This coming month, it will be 10 years since Alice and I sold our first company to Riverside. I’ve decided to celebrate by writing myself the story of what’s happened in those ten years. My partners are helping me collect the data so that I can make it (at least reasonably) fact-based. No matter what though, I will write this little history as if I were telling it around a campfire. Here’s why, which is also the purpose of this month’s blog.
When we commit our stories to writing, however great or small we think they are, we:
- Learn by writing what (really) happened. My favorite Will Rogers line is “I’ve experienced great tragedy in my life; little of which ever actually occurred”. By being as honest as I can, and committing those thoughts to writing, I usually get a better idea of occurrences as well as my perceptions of same. Few of my perceptions ever perfectly match the actual happening, by the way – that’s where the learning comes from.

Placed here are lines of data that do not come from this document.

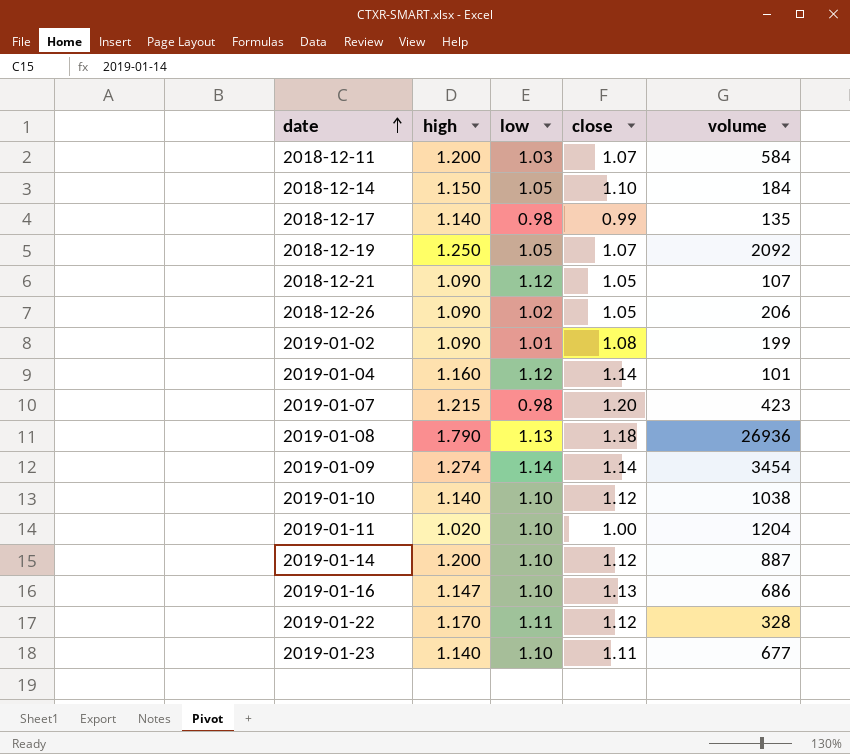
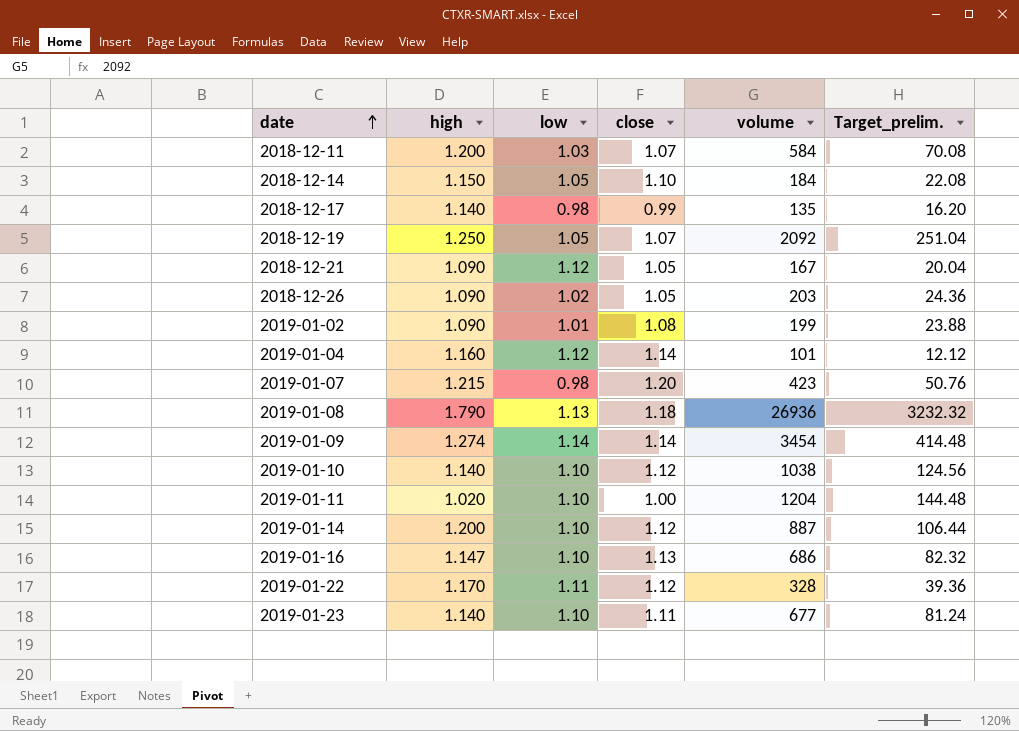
column Target_prelim. | formula: none -> [volume] * 0.12
2018-12-21 | volume: 107 -> 167
2018-12-26 | volume: 206 -> 203

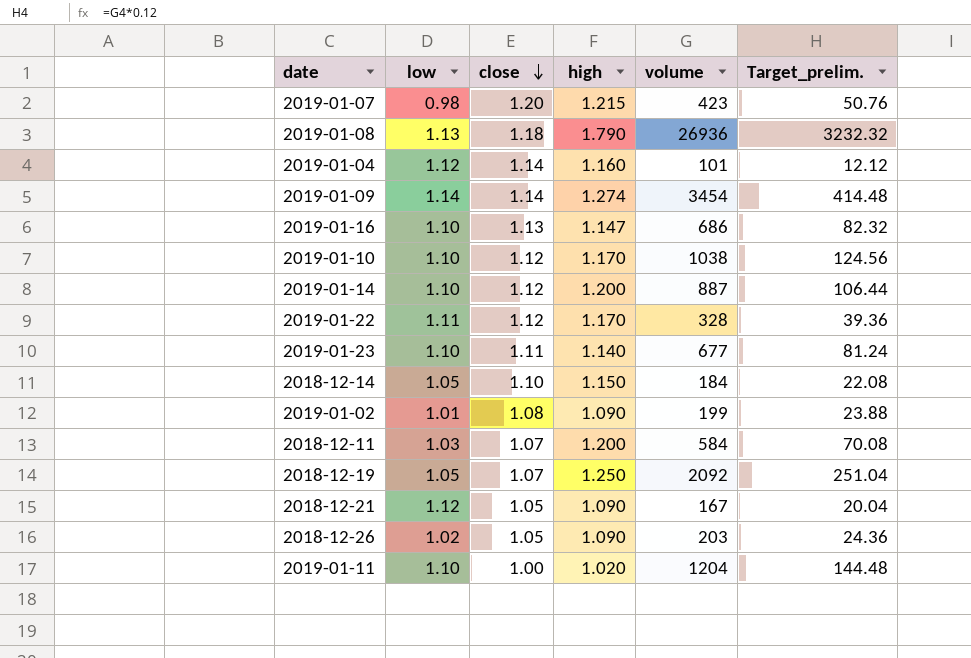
row order: date ascending -> close descending
column high | position: 2 -> 4
row 2018-12-17: 1.140 | 0.98 | 0.99 | 135 | 16.20 -> none
2019-01-10 | high: 1.140 -> 1.170

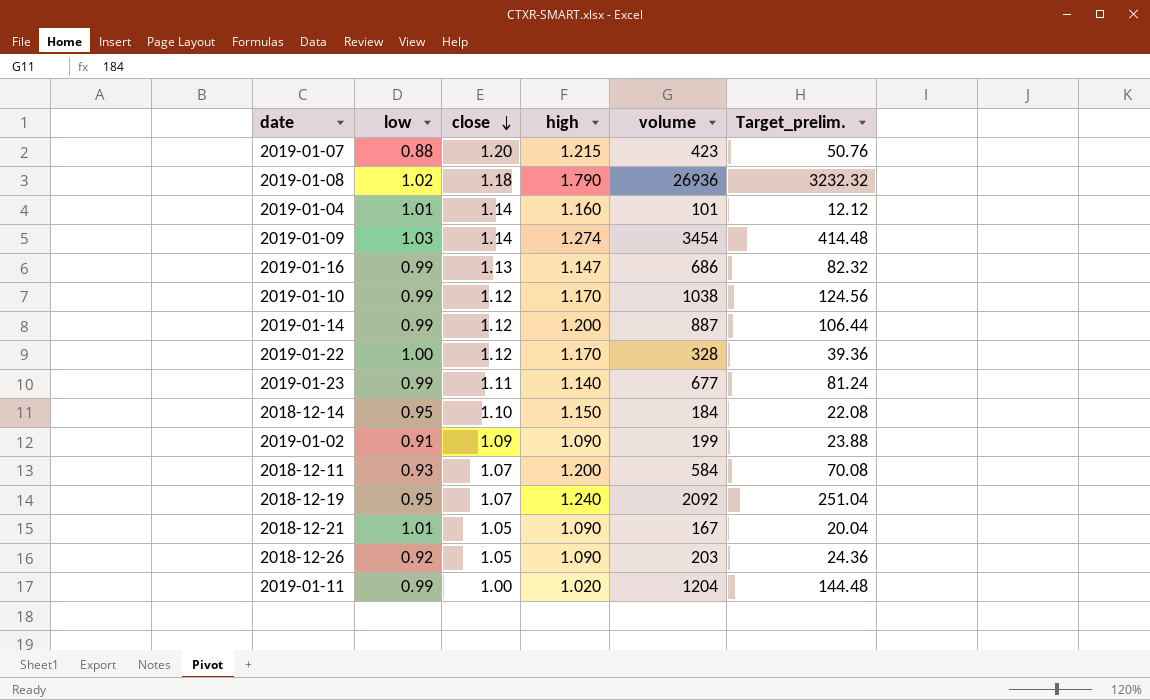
2019-01-07 | low: 0.98 -> 0.88
2019-01-08 | low: 1.13 -> 1.02
2019-01-04 | low: 1.12 -> 1.01
2019-01-09 | low: 1.14 -> 1.03
2019-01-16 | low: 1.10 -> 0.99
2019-01-10 | low: 1.10 -> 0.99
2019-01-14 | low: 1.10 -> 0.99
2019-01-22 | low: 1.11 -> 1.00
2019-01-23 | low: 1.10 -> 0.99
2018-12-14 | low: 1.05 -> 0.95
2019-01-02 | low: 1.01 -> 0.91
2019-01-02 | close: 1.08 -> 1.09
2018-12-11 | low: 1.03 -> 0.93
2018-12-19 | low: 1.05 -> 0.95
2018-12-19 | high: 1.250 -> 1.240
2018-12-21 | low: 1.12 -> 1.01
2018-12-26 | low: 1.02 -> 0.92
2019-01-11 | low: 1.10 -> 0.99

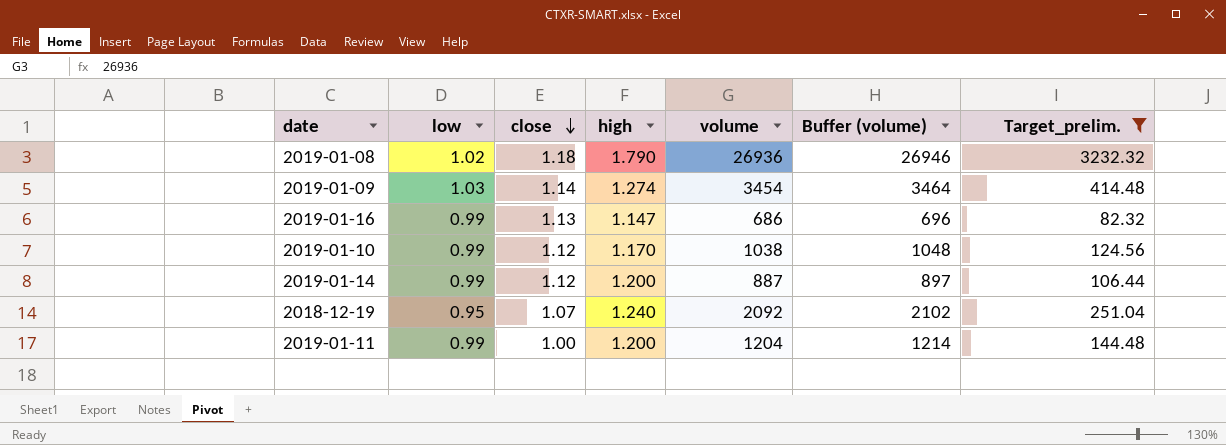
filter: none -> Target_prelim. >= 82.32
column Buffer (volume) | formula: none -> [volume] + 10
2019-01-11 | high: 1.020 -> 1.200

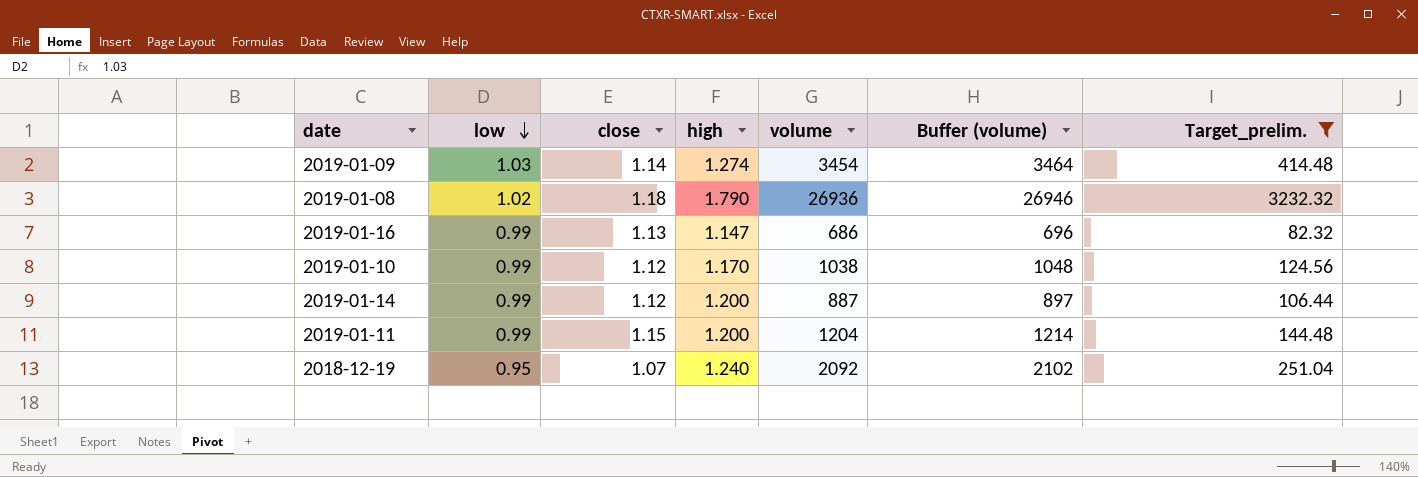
row order: close descending -> low descending
2019-01-11 | close: 1.00 -> 1.15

- Learn how it happened. Here again, by unfolding my story onto an actual timeline I remember what action caused what outcome. Sometimes great to see, sometimes awful but always instructive to my future.
- Leave a trail for those I love and for theirs who I will never know.
What’s your story? Have you ever written any of it down? Shouldn’t you?
Especially when getting started, it need not be long. Nor should we ever hope to be Clare Murphy and have it be exciting or uplifting or moving in any way. She works her trade diligently and daily.
For us, it should be enough just to get to know a little more about ourselves.
And leave a few bread crumbs along our path.